## REQUIREMENT
Among the entries below, how many lines contain the string "subsection"? Only the number is wanted.

## PROVIDED MATERIAL
=-=-=

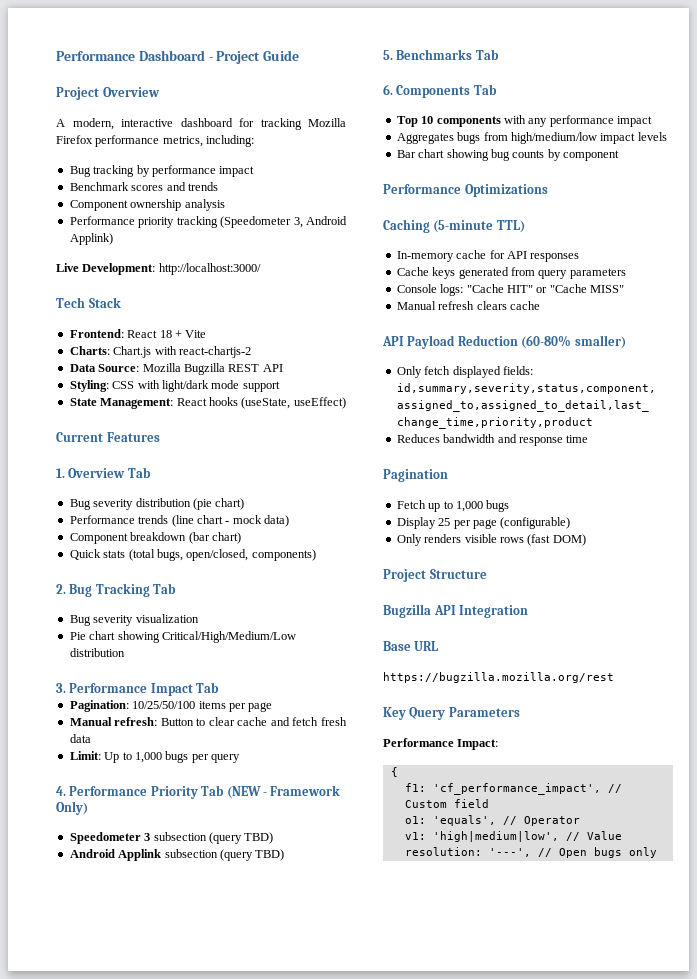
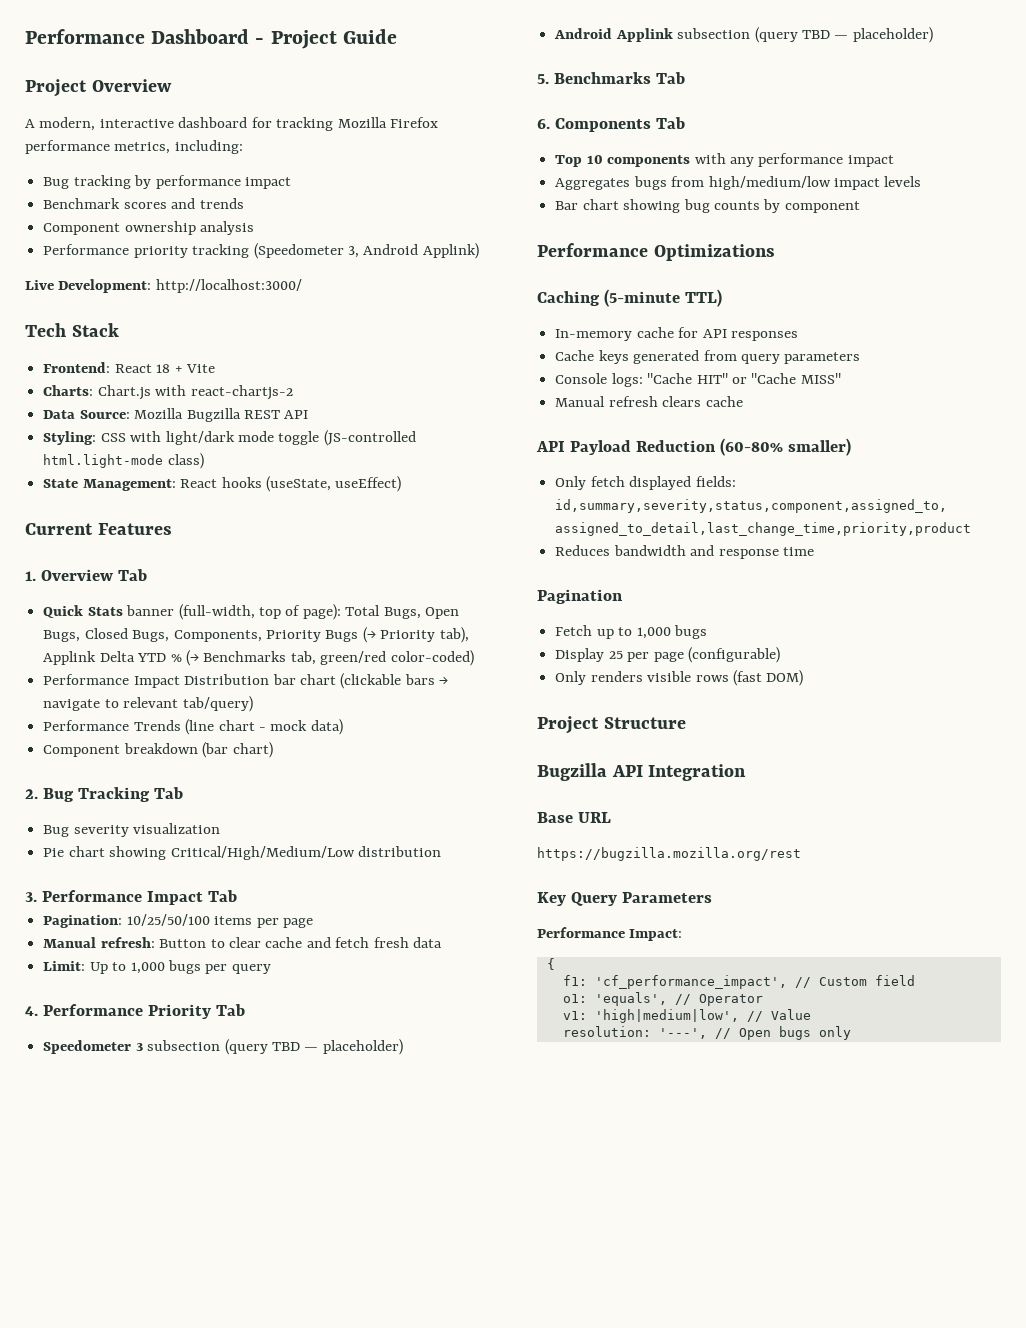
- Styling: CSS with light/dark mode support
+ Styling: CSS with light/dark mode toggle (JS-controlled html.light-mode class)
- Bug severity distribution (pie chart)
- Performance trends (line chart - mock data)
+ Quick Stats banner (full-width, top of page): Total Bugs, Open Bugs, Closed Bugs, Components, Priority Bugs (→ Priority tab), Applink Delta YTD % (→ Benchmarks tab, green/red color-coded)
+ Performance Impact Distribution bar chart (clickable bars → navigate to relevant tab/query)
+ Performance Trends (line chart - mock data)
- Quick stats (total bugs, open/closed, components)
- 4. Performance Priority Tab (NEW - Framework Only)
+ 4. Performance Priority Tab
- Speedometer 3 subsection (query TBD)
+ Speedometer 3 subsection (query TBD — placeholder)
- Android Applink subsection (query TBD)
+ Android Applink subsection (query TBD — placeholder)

=-=-=

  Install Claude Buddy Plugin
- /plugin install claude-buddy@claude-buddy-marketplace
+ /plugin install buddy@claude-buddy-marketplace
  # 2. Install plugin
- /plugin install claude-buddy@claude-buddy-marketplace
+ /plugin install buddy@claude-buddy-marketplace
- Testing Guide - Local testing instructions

=-=-=

## FINAL ANSWER
4